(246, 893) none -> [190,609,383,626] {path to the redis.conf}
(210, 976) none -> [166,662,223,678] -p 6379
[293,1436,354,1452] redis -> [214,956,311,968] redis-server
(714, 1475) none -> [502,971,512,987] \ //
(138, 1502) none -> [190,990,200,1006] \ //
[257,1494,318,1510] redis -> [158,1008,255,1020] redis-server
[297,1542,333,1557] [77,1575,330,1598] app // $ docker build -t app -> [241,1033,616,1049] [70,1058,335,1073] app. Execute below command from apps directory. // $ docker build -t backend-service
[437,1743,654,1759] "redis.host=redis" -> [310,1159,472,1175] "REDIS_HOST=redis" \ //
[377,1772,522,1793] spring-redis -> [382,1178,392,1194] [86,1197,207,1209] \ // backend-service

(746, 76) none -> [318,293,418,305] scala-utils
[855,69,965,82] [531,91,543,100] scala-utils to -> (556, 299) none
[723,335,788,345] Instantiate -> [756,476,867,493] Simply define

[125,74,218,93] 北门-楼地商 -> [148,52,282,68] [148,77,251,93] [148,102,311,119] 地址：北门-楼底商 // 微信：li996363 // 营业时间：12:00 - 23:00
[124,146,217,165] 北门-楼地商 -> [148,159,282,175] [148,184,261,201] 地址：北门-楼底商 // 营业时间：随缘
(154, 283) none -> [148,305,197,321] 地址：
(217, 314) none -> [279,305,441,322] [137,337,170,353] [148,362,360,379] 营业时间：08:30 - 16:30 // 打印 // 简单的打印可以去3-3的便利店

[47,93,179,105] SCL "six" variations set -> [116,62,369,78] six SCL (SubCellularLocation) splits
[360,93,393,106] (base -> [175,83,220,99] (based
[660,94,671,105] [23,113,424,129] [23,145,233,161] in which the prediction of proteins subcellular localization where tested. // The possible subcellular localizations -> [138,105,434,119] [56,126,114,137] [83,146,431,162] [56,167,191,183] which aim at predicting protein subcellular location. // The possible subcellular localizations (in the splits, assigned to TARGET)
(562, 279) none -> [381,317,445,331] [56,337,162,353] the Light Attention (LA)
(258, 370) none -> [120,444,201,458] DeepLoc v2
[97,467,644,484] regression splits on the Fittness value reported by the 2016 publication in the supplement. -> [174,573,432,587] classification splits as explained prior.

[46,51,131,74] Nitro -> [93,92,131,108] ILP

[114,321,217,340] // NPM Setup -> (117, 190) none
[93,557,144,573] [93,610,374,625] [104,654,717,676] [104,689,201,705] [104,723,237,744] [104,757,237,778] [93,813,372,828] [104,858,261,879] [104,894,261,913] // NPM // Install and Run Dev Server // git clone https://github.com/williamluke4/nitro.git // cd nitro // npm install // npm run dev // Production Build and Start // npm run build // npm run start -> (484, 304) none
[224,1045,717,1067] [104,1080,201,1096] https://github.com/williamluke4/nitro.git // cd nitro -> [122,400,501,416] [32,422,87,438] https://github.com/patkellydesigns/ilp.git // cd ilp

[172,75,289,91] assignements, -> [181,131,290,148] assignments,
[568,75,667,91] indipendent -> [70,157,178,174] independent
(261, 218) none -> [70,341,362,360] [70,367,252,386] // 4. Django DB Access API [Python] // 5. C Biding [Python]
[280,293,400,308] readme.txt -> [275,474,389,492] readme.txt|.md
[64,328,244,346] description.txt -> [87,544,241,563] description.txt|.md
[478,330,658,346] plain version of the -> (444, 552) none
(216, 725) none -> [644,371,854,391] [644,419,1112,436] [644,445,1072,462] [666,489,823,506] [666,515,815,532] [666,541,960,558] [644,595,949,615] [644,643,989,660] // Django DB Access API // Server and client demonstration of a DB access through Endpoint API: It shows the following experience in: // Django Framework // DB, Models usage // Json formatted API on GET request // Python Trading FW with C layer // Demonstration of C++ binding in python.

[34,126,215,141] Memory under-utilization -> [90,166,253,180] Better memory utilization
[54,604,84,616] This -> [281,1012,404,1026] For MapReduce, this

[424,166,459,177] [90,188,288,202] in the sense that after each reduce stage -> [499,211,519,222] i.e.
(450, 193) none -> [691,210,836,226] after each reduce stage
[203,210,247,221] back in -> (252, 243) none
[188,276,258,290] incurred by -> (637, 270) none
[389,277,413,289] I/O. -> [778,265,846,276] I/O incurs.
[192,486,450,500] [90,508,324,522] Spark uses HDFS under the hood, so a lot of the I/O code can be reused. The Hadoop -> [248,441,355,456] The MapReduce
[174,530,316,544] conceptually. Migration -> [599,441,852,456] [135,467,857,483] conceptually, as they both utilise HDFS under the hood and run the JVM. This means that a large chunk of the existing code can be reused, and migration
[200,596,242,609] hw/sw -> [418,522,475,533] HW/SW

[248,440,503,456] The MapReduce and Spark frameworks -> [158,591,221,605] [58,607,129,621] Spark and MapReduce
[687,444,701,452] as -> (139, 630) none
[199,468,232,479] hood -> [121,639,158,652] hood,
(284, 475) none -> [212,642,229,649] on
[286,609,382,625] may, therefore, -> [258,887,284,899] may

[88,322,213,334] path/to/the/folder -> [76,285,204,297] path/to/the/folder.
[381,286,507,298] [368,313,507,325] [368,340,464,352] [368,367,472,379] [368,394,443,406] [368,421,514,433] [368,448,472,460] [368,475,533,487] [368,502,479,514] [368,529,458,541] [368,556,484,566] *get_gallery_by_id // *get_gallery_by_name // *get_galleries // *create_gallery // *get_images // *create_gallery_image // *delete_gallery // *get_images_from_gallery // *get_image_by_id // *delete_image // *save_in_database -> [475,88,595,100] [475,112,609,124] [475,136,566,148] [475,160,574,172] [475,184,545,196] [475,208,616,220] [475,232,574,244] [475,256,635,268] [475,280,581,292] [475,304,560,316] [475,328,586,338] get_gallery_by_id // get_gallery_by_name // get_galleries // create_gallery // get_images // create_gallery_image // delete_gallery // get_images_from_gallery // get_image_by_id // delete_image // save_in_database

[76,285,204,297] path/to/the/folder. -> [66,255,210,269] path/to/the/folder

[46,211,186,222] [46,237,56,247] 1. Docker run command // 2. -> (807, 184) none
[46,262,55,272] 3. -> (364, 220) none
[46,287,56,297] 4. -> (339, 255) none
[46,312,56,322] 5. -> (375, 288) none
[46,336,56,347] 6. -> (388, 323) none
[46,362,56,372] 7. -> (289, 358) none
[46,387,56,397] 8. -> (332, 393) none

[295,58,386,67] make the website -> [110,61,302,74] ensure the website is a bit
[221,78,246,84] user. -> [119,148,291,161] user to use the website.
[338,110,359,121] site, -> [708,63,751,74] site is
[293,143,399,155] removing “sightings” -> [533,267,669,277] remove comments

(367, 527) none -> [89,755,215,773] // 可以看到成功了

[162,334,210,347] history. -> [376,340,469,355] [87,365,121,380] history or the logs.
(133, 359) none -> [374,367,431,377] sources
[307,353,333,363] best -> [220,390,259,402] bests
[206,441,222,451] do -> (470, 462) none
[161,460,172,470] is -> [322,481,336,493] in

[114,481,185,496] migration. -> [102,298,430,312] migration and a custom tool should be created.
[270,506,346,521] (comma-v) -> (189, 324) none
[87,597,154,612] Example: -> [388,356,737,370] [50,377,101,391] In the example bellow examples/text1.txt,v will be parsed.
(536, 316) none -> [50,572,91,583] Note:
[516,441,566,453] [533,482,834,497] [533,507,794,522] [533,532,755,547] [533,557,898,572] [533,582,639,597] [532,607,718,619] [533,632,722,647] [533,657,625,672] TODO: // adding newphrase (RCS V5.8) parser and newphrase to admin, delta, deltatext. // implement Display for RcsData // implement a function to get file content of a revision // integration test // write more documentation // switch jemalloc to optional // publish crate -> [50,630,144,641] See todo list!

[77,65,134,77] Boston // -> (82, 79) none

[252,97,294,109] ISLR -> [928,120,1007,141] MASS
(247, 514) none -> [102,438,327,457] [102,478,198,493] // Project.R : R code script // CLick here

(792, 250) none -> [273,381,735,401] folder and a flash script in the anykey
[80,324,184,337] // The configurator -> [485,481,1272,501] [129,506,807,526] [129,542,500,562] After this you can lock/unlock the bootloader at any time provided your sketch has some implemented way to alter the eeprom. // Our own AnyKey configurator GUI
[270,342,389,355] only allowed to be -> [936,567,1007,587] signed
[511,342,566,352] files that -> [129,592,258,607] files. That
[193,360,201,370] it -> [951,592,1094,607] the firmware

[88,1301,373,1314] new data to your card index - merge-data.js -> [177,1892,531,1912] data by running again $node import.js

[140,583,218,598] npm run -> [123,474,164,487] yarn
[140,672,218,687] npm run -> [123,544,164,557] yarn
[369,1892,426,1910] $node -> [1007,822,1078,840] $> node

※ ※ ※

*Task*. Using the data above, repeat exactly the lines that begin at the line with "[307,353,333,363] best ->" and end at the line with "(536, 316) none", both ends included.

*Reply*.
[307,353,333,363] best -> [220,390,259,402] bests
[206,441,222,451] do -> (470, 462) none
[161,460,172,470] is -> [322,481,336,493] in

[114,481,185,496] migration. -> [102,298,430,312] migration and a custom tool should be created.
[270,506,346,521] (comma-v) -> (189, 324) none
[87,597,154,612] Example: -> [388,356,737,370] [50,377,101,391] In the example bellow examples/text1.txt,v will be parsed.
(536, 316) none -> [50,572,91,583] Note:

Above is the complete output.